### Task details
Your task is to copy the lines of the data below from the line holding "deposit: 3700.00 -> 4620.00" through the line holding "reference: XV-2951 -> XV-2591", inclusive, exactly and with nothing added.
_ _ _ _ _ _ _
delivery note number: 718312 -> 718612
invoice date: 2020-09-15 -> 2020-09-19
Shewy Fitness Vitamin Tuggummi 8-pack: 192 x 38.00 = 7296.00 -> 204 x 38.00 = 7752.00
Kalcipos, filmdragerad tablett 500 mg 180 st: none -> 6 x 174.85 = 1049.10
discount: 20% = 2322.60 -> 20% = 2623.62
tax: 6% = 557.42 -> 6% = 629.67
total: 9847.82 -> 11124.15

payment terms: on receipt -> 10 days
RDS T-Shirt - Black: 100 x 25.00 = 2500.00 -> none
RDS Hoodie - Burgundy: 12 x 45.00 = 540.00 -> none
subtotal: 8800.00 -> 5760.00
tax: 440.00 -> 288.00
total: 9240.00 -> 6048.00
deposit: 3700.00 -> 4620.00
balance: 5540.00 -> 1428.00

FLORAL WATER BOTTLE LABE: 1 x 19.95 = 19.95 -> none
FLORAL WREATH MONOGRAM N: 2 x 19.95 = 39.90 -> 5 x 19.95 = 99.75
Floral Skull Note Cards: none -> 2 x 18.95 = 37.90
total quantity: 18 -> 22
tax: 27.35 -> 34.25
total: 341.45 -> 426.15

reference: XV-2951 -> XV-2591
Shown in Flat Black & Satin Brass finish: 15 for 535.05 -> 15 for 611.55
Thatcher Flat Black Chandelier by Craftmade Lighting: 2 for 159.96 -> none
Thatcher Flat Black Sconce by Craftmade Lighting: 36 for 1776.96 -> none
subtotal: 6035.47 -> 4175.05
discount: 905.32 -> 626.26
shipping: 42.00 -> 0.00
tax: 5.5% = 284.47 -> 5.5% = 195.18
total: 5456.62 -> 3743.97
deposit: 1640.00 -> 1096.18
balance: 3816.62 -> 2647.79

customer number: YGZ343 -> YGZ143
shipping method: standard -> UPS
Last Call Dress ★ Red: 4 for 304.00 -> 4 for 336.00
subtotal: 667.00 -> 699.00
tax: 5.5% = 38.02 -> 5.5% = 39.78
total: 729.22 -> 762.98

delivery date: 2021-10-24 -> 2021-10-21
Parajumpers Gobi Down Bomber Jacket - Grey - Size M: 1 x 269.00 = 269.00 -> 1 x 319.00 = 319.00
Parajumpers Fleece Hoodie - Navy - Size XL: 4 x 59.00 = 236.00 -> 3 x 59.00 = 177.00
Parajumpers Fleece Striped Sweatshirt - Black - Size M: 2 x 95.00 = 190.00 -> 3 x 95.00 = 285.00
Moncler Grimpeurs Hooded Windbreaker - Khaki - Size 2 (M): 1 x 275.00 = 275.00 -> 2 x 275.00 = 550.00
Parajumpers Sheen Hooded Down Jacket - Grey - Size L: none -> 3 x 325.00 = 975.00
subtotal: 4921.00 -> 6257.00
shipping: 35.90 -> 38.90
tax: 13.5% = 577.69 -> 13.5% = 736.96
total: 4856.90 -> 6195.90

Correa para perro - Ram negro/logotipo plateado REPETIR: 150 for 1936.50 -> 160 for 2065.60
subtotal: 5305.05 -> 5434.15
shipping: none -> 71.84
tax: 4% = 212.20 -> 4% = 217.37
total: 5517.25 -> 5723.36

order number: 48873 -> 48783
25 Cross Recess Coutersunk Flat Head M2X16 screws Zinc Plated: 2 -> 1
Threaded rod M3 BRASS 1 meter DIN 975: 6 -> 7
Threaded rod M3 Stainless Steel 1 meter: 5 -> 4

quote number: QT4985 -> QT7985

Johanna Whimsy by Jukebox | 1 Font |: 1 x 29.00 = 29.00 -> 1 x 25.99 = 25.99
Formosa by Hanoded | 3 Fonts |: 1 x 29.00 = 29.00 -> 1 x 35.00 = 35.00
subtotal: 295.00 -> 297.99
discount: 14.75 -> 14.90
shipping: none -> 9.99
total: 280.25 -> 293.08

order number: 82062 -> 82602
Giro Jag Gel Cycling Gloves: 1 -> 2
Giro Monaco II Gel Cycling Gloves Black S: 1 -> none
_ _ _ _ _ _ _
### Result below
deposit: 3700.00 -> 4620.00
balance: 5540.00 -> 1428.00

FLORAL WATER BOTTLE LABE: 1 x 19.95 = 19.95 -> none
FLORAL WREATH MONOGRAM N: 2 x 19.95 = 39.90 -> 5 x 19.95 = 99.75
Floral Skull Note Cards: none -> 2 x 18.95 = 37.90
total quantity: 18 -> 22
tax: 27.35 -> 34.25
total: 341.45 -> 426.15

reference: XV-2951 -> XV-2591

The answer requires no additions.